Recent Developments in Georgia

| News, Georgia

Kobakhidze: "Georgian Dream will properly implement its plan for implementing EU recommendations"

Irakli Kobakhidze, the Chair of Georgian Dream, said that the ruling team had submitted a solid plan for putting the European Commission's 12 recommendations into action as soon as possible.

He confirmed that the group conformed completely to all timeframes specified in its plan. "By early December, all improvements should be completed," he added. "Some draft laws, such as those regarding parliamentary monitoring of the implementation of ECHR judgments and election reform, have already been created," Kobakhidze stated. According to Kobakhidze, most reforms should be finished by the beginning of December. There are still two and a half months left.

Georgia receives $11.5 million in military aid from the United States

On September 22, the US Embassy in Georgia declared that it had given the Georgian Defense Ministry military hardware and ammunition valued at USD 11.5 million. 

The Embassy stated, "This is only one way the US supports our strategic cooperation with Georgia." 

At the beginning of September, US Secretary of State Antony Blinken visited Ukraine.
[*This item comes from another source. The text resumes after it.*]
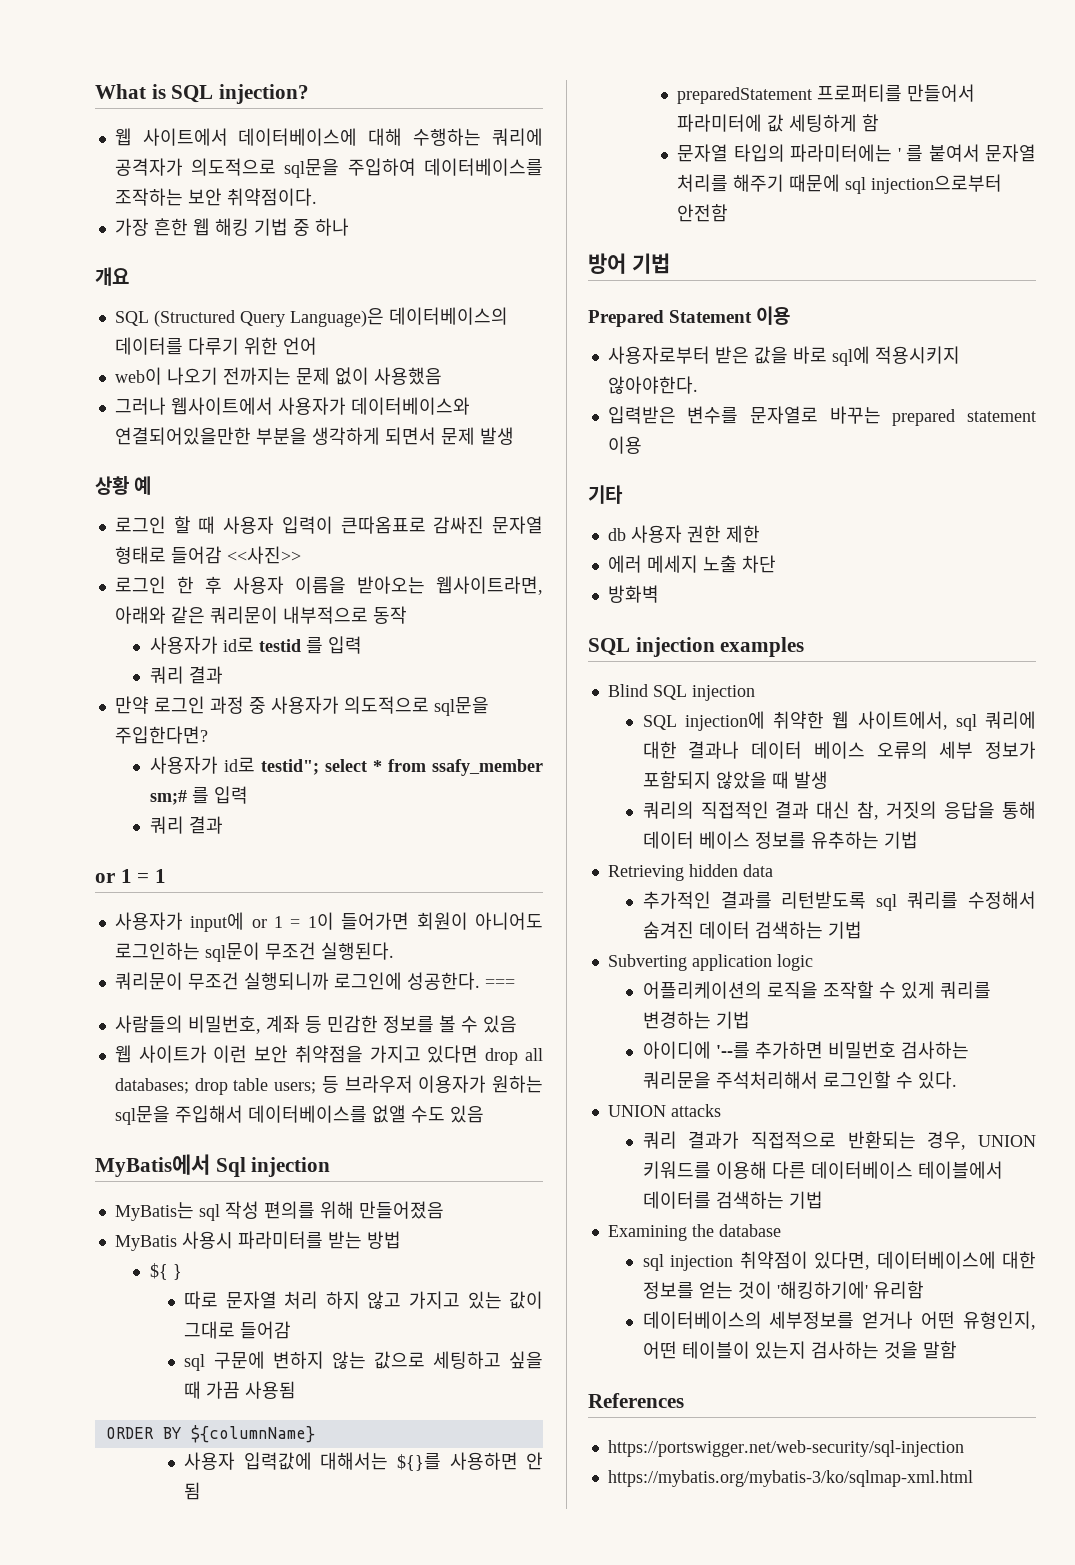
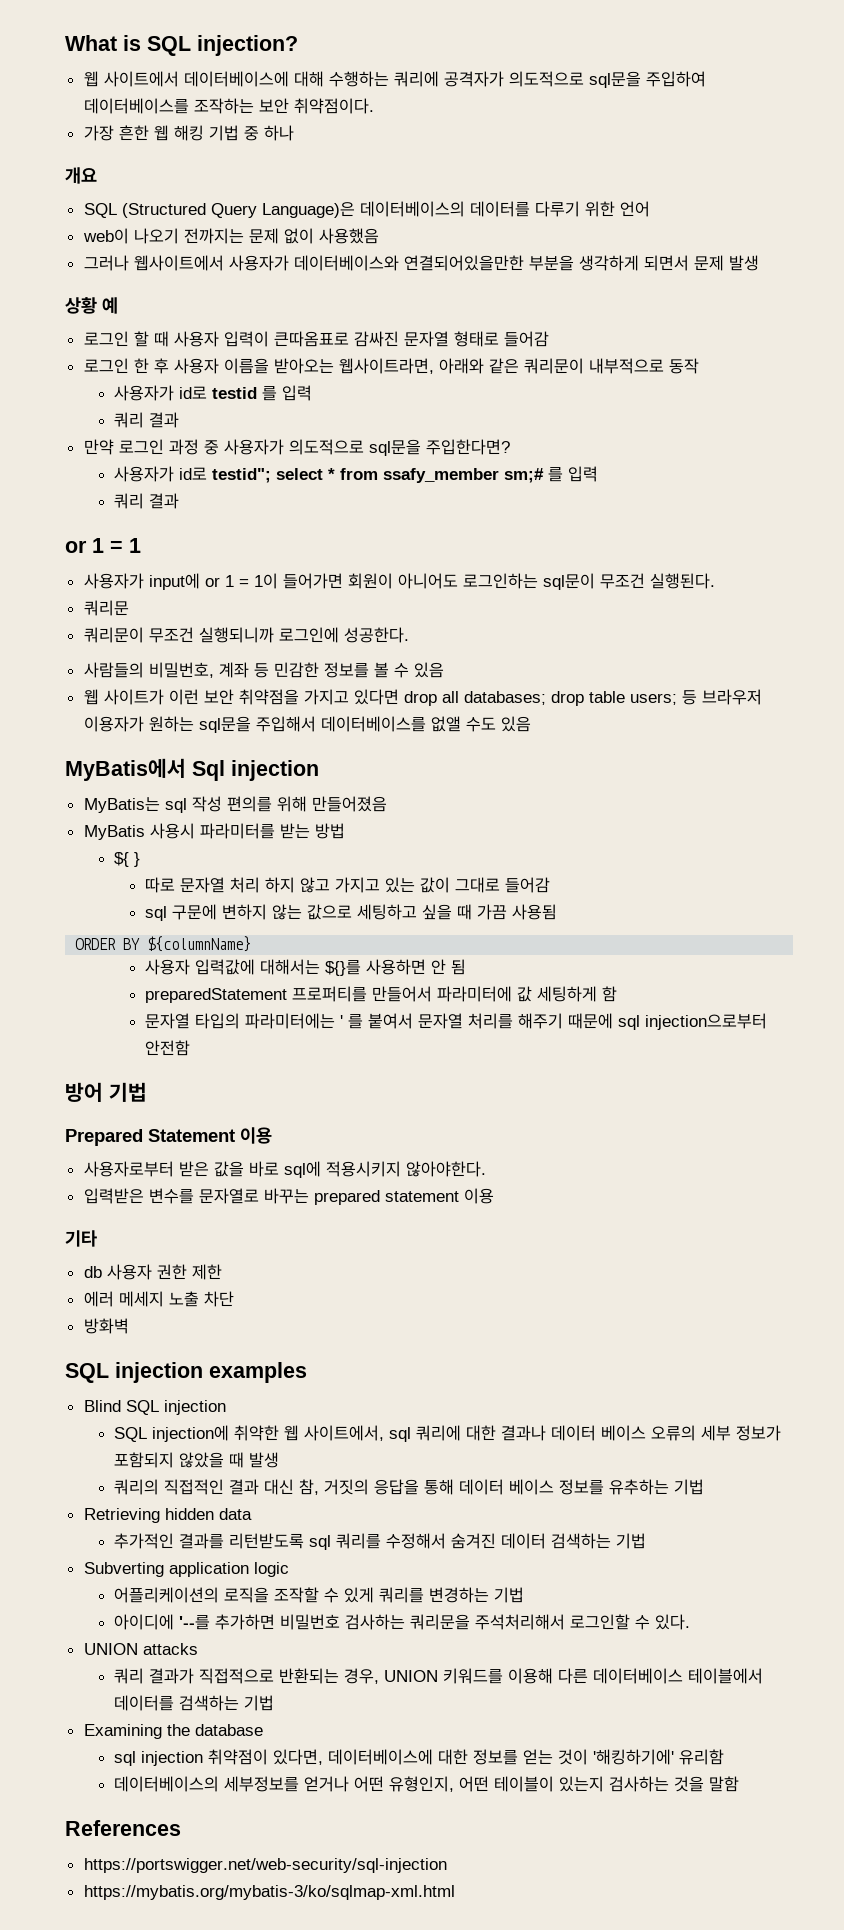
[226,546,301,564] <<사진>> -> (549, 339) none
(394, 951) none -> [83,600,129,616] // 쿼리문
[484,979,515,988] === -> (409, 635) none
While there, he announced that the Biden administration would give Ukraine and 18 of its neighbors, including NATO members and other regional security partners, USD 2 billion in long-term foreign military financing.

European Court of Human Rights Rules on Makarashvili and Others v. Georgia Case 

The European Court of Human Rights (ECtHR), which has its headquarters in Strasbourg, decided the case "Makarashvili and Others v. Georgia." Petitioners alleged that their rights to a fair trial and freedom of assembly were violated during the November 18, 2019, protest. 

Giorgi Makarashvili, Zuka Berdzenishvili, and Irakli Kacharava, three activists, claimed that the European Convention on Human Rights Articles 6 (right to a fair trial) and 11 (freedom of assembly and association) had been violated by their arrest during a protest and subsequent conviction for the administrative offense of defying a police officer's lawful orders. In court, Eduard Marikashvili, the director of the Georgian Democracy Initiative, a local monitor for human rights, defended their rights. 

In a decision dated September 1, the European Court of Human Rights determined that neither Makarashvili nor Berdzenishvili's rights had been violated. About Kacharava, the court found that both Articles 6 and 11 of the Convention were broken. According to the Strasbourg court's decision, Georgia must reimburse Kacharava for non-economic damages in the amount of EUR 1,600. 

According to Article 11, the European Court made it clear that the Georgian government had not shown that the November 18 gathering had been planned with violence in mind, had sparked violence, or had already descended into violence when the decision to detain the applicants had been made. The court emphasized that the logic used by domestic courts does not support this. 

The court emphasized, however, that the disputed group blockaded the Parliament building and intended to hinder the legislative process, as acknowledged by the applicants. 

Even though Makarashvili and Brdzenishvili neither committed violent acts nor incited others to do so, the court finds that "the complete obstruction of the entrances to the Parliament's building and later of the police efforts to reopen those entrances, in blatant disregard of the domestic legislation, of the multiple warnings given to them, and of the needs and rights of the democratically elected members of Parliament to discharge their functions, was a violation of the domestic legislation." 

Regarding Kacharava, the court observed that the evidence from within the country did not show that he was one of the protest organizers or that he blocked either the gates to the Parliament building or the police attempted to remove them. 

The court emphasized that Kacharava had been denied the right to a fair trial, in contrast to Makarashvili and Berdzenishvili, and that this infringement had occurred. 

The Court acknowledged that the legitimate goals of avoiding disruption and preserving public safety were served by the applicants' detention and subsequent conviction for the administrative offense of defying legal directions.